That is simply untrue. Amiga products are still being sold that have the Amiga check mark. Every copy of Amiga Forever that sells is being sold with the kickstart roms which show the Amiga Trademark on boot.
And? As I wrote, anyone can use it for anything at this point. The only reason why the checkmark is there on boot is because kickstart 3.1 (well, 2.0 really) had it there, and replacing it is not something as trivial as replacing some bitmap.
So, even if you ignore the fact that IP law is completely out of wack in such a way that you might get sued even if the trademark is abandoned, it wouldn't apply to the check mark since it is still in use.
That someone use it does not mean that it's a valid trademark. Noone has legally cared about the checkmark since the days of Amiga Technologies GMBH and Amiga OS 3.1 when it was featured on the reprinted manuals (original OS3.0 and 3.1 manuals had no checkmark on them, only the 5 colour stroke). The checkmark was abandoned in favour of the boingball once Amiga International came along, and along with the written escom "AMIGA" the boingball has been the only protected logo since.

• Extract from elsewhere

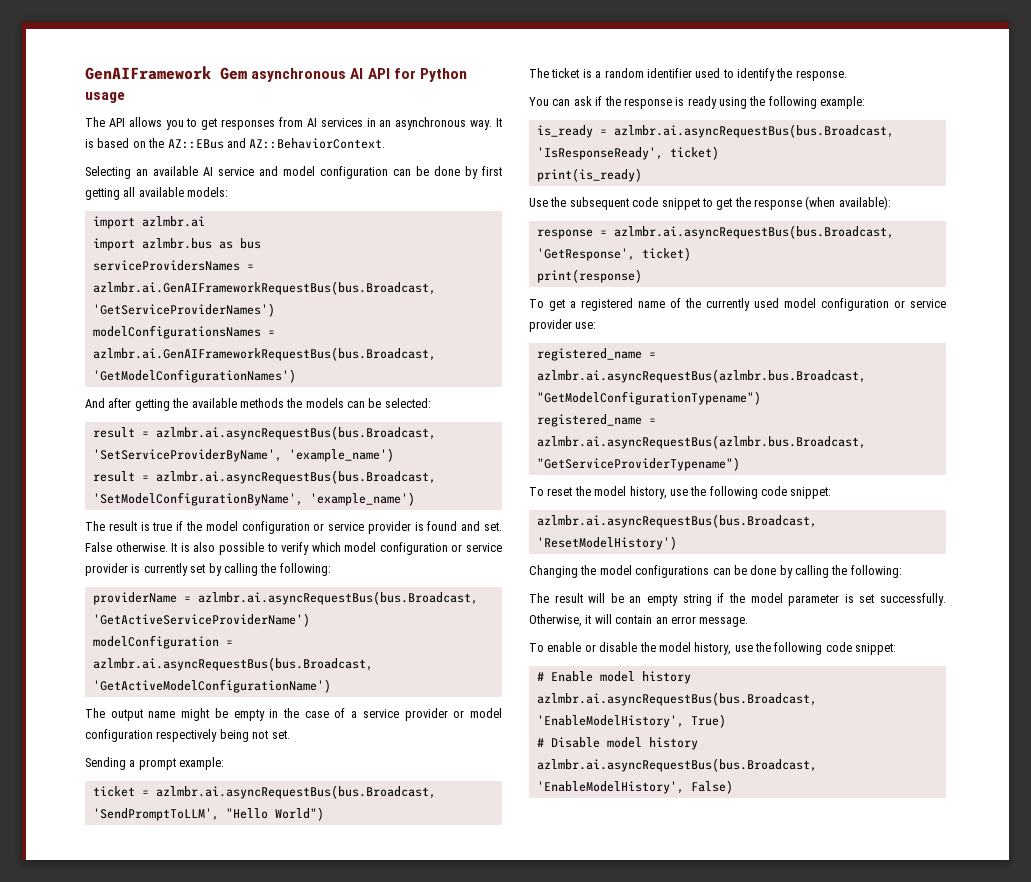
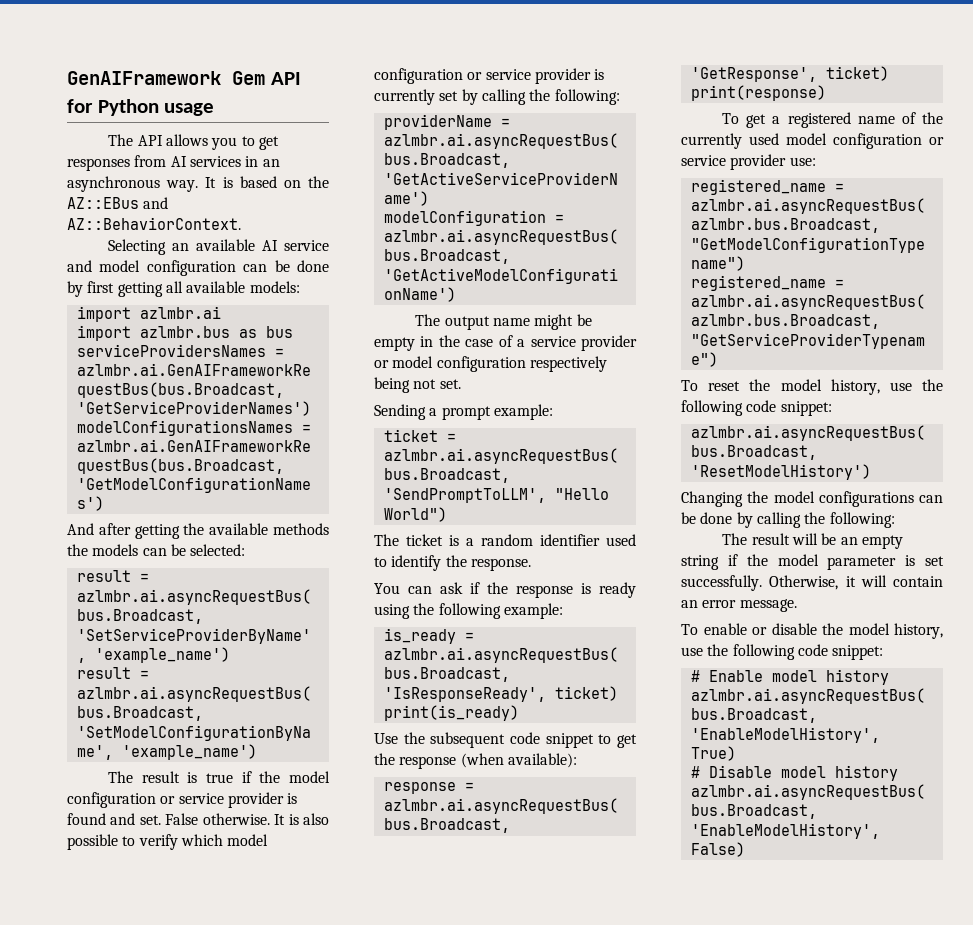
- GenAIFramework Gem asynchronous AI API for Python usage
+ GenAIFramework Gem API for Python usage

I've had T-shirts made with Amiga checkmarks on (nice indigo coloured ones), various Amiga related sites use it - it's been public domain more or less since CBM was around to care. I have yet to hear about _anyone_ even getting note about use of Amiga checkmark. And from whom would such a note come from anyways? Cloanto? Amiga Inc? Haha - dream on. The boingball on the other hand, has been the subject of many threats throughout the years.
And anyhow - the Amiga checkmark exists in so many variants, that it doesn't really work well as a legal logo. The one I use on my excellent T-shirts have the coloured version of
this one on them, which is quite accurate compared to the one found on A1000. Opposed to the one used in bootscreens (which is limited due to hardware).
But by all means, if you think I'm wrong, feel free to sue me for infringement, or talk Cloanto or whoever into doing so.